Large penalty weights force the temperature to remain close to the inlet temperature at the cost of low conversion, whereas a moderate penalty allows
temperatures to rise slightly and yields a significantly higher conversion at the risk of being closer to to thermal runaway. The figure below shows the optimized catalyst concentrations for several values of
The model can be extended by distributing the catalyst unevenly. Here, we divide the reactor into five equal zones and assign a separate catalyst density to each zone. The optimizer tends to place most catalyst at the inlet and much less downstream; this achieves essentially the same conversion while reducing the total amount of catalyst used . When the catalyst is expensive, this is actually a big win! The resulting catalyst profile reflects the fact that the temperature is highest near the inlet and decreases downstream, so additional pellets further along contribute little to the reaction.

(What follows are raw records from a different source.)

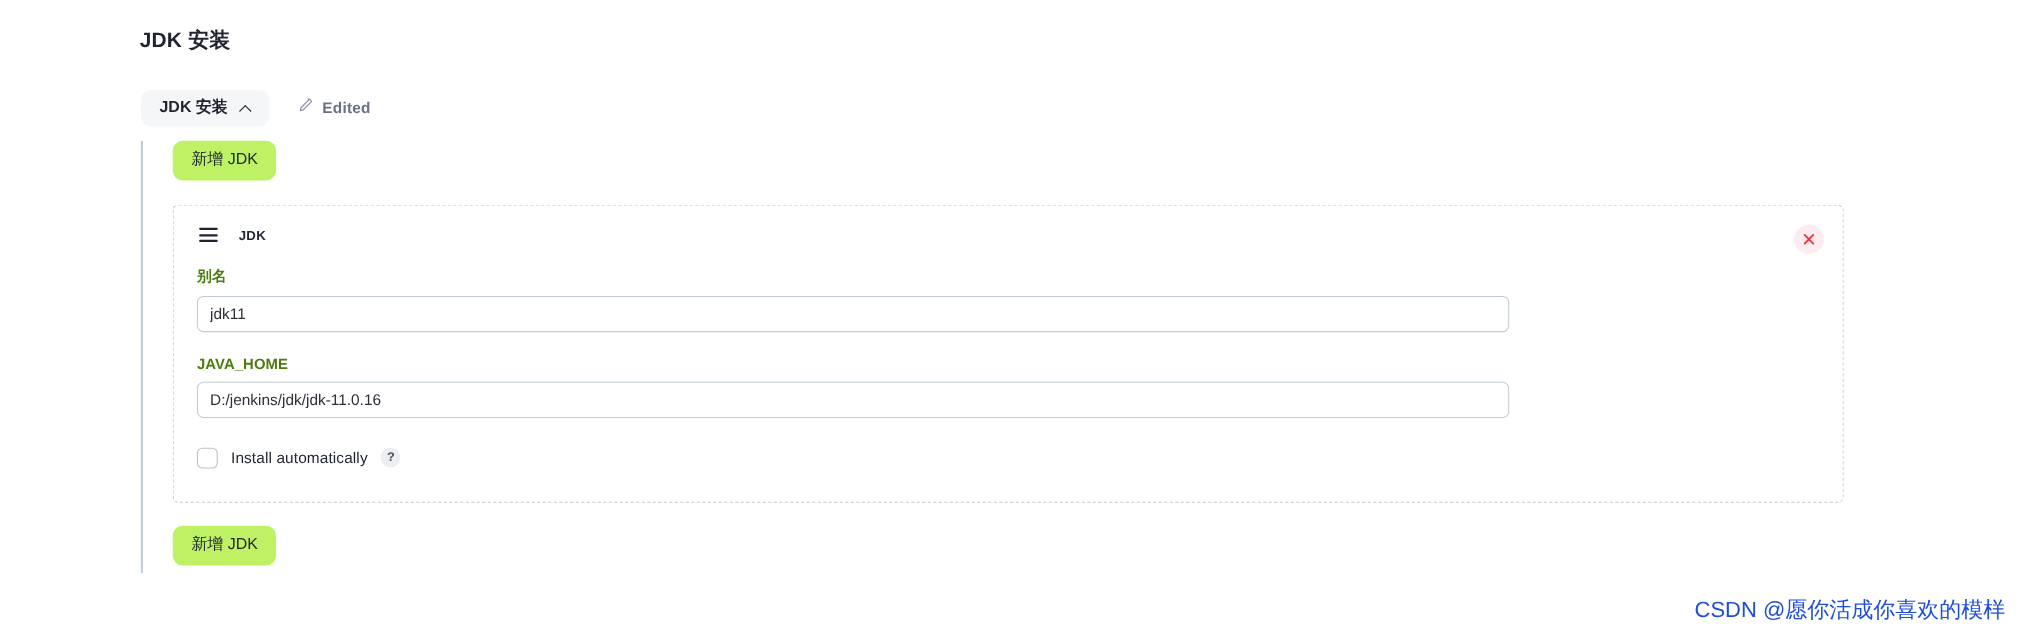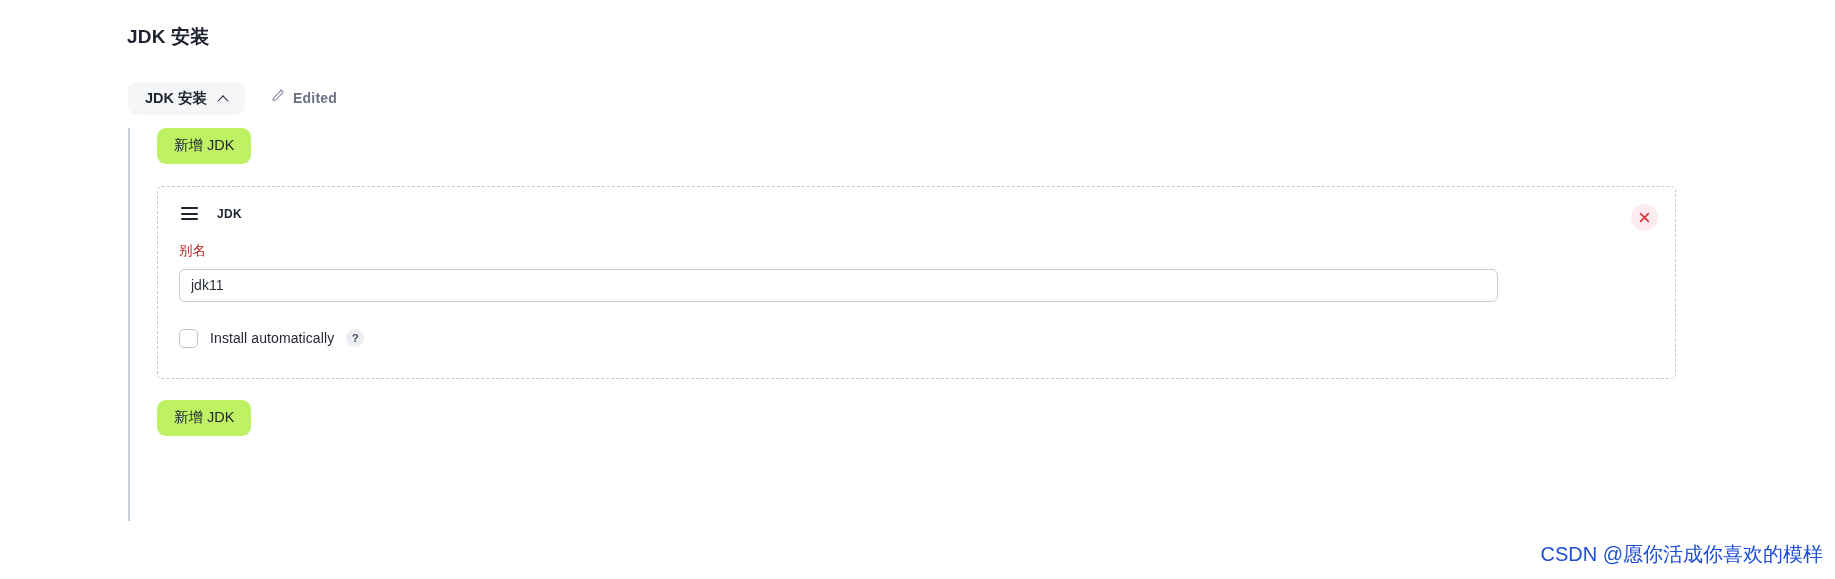"别名" .field-label { color: #b91c1c -> #4d7c0f; font-weight: normal -> bold }
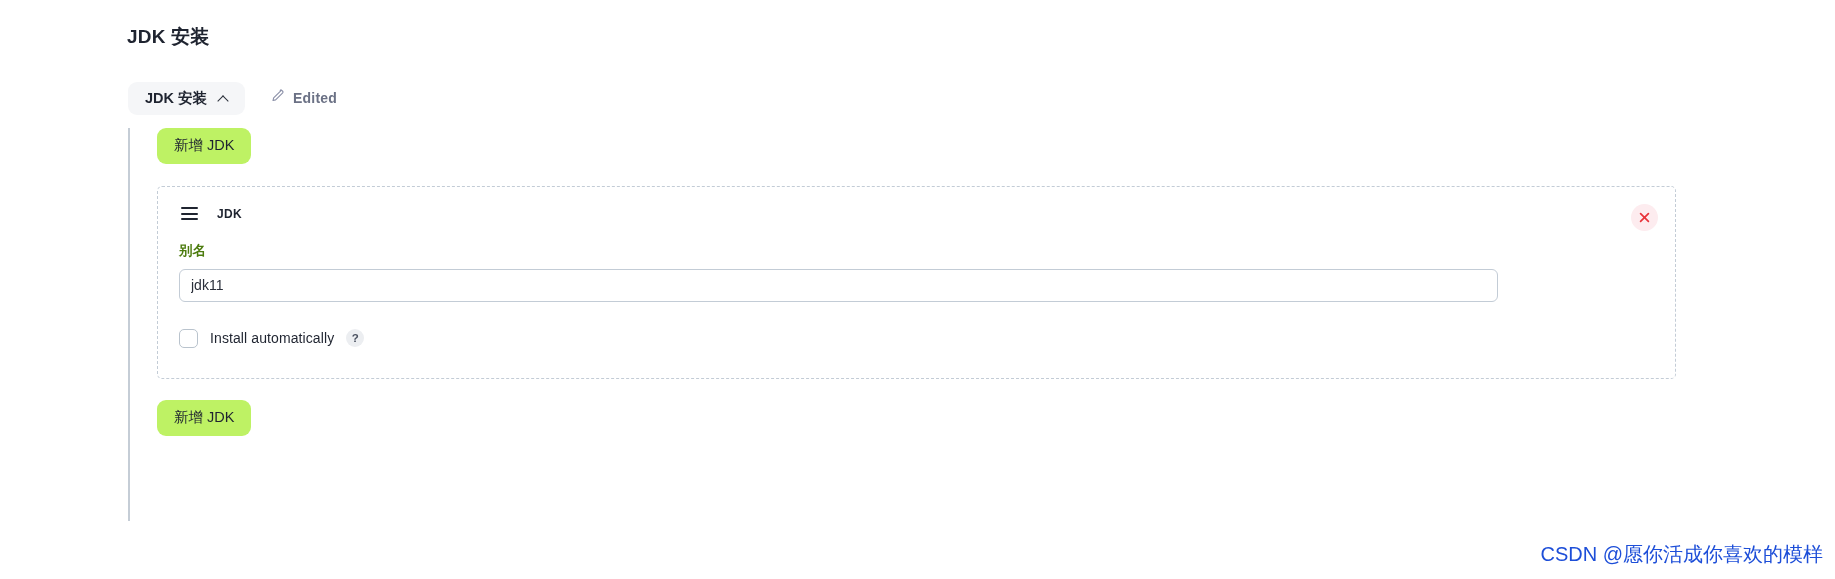"jdk11" .field-input { width: 1319px -> 1193px }
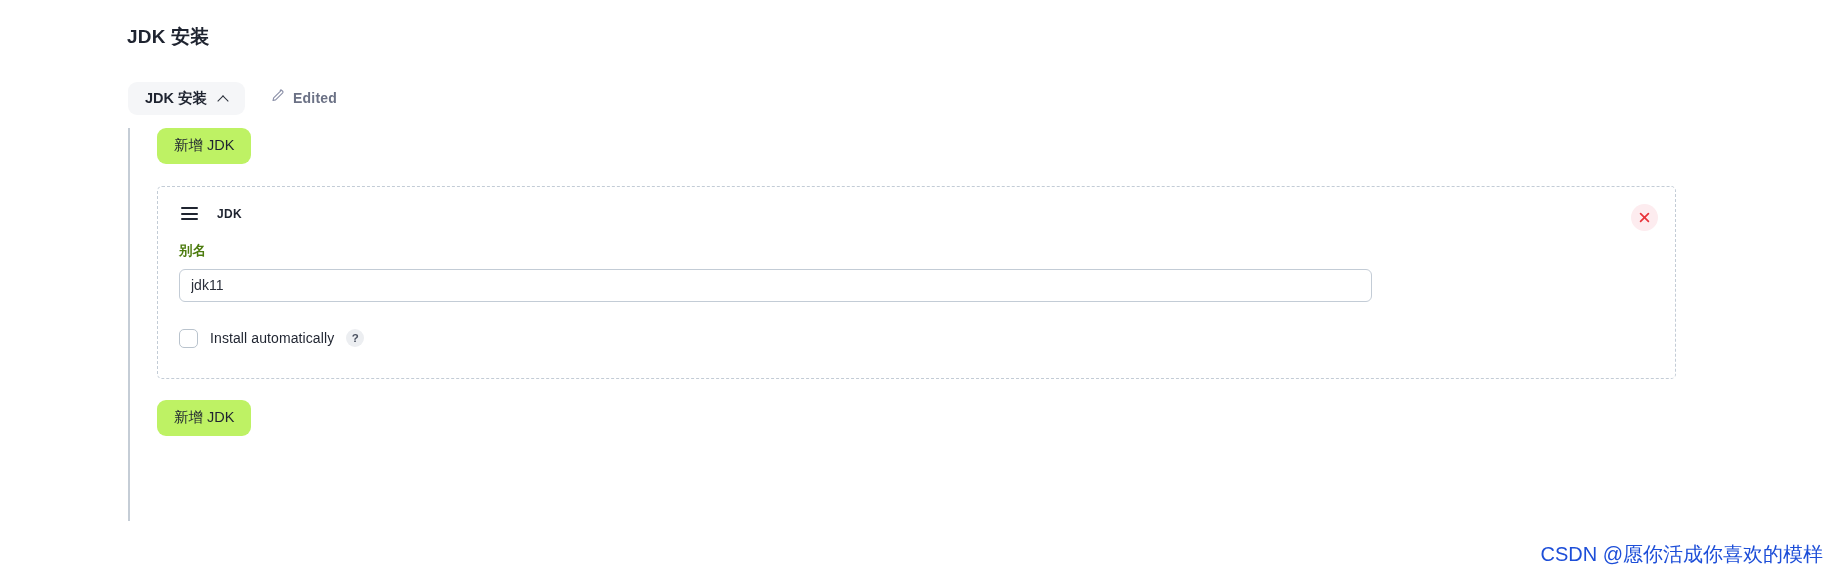"JAVA_HOME" div.field { html: none -> <div> <label>JAVA_HOME</label> <input> </div> }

This repository contains Python scripts that replicate the model and optimization procedures described above. The code heavily relies on FEniCS to discretize and solve the PDEs, and dolfin‑adjointfor the adjoint method and optimization.
├── parameters.py # Common definition of fixed PDE parameters
├── PDE_setup.py # PDE defintion and setup in FEniCS with many helper functions
├── chemical_pde.py # Contains the main solver routine for calculating the steady state of the PDE at given $(T_{\text{in}}, a)$.
├── SCurve.py # Used to calculate the hysteresis curve as a function of $T_{\text{in}}$.
├── plotSCurve.py # Plot the temperature hysteresis curve
├── bifurcation_diagram_a.py # Calculate the hysteresis curve as a function of the catalyst concentration $a$.
├── plotBifurcationDiagramA.py # Plot the hysteresis curve of $a$.
├── PDE_constrained_optimization.py # Main optimization routine for the single catalyst region setup.
├── Functional_PDE_constrained_optimization # Optimization routine for the multi-zone setup
├── data/ # All data files that were generated with the python scripts above.
├── tests/ # My own simple testing routines
├── images/ # For the website and all blog posts.
├── LICENSE
└── README.md
- Clone this repository:
git clone git@github.com:hannesvdc/PDEOPT_chemical.git
cd PDEOPT_chemical
- Install dependencien, ideally in a separate Python virtual environment. The key dependencies are fenics, dolfin-adjoint, numpy, scipy and matplotlib. FEniCS installation can be done via pip on many platforms:
python3 -m venv venv
source venv/bin/activate
pip install fenics dolfin‑adjoint numpy scipy matplotlib
- Run any of the scripts, for example
python3 SCurve.py
The scripts will output the hysteresis curve as a function of the inlet temperature.
The code in this project is one big mess, so I don't expect anyone to contribute. If you do find a bug or have suggestions for extending the project (e.g. different reactor geometries, additional control variables, or other PDE‑constrained optimization problems), please open an issue or submit a pull request. I am always available for a quick call too.
This project is licensed under the Apache 2.0 License - see LICENSE.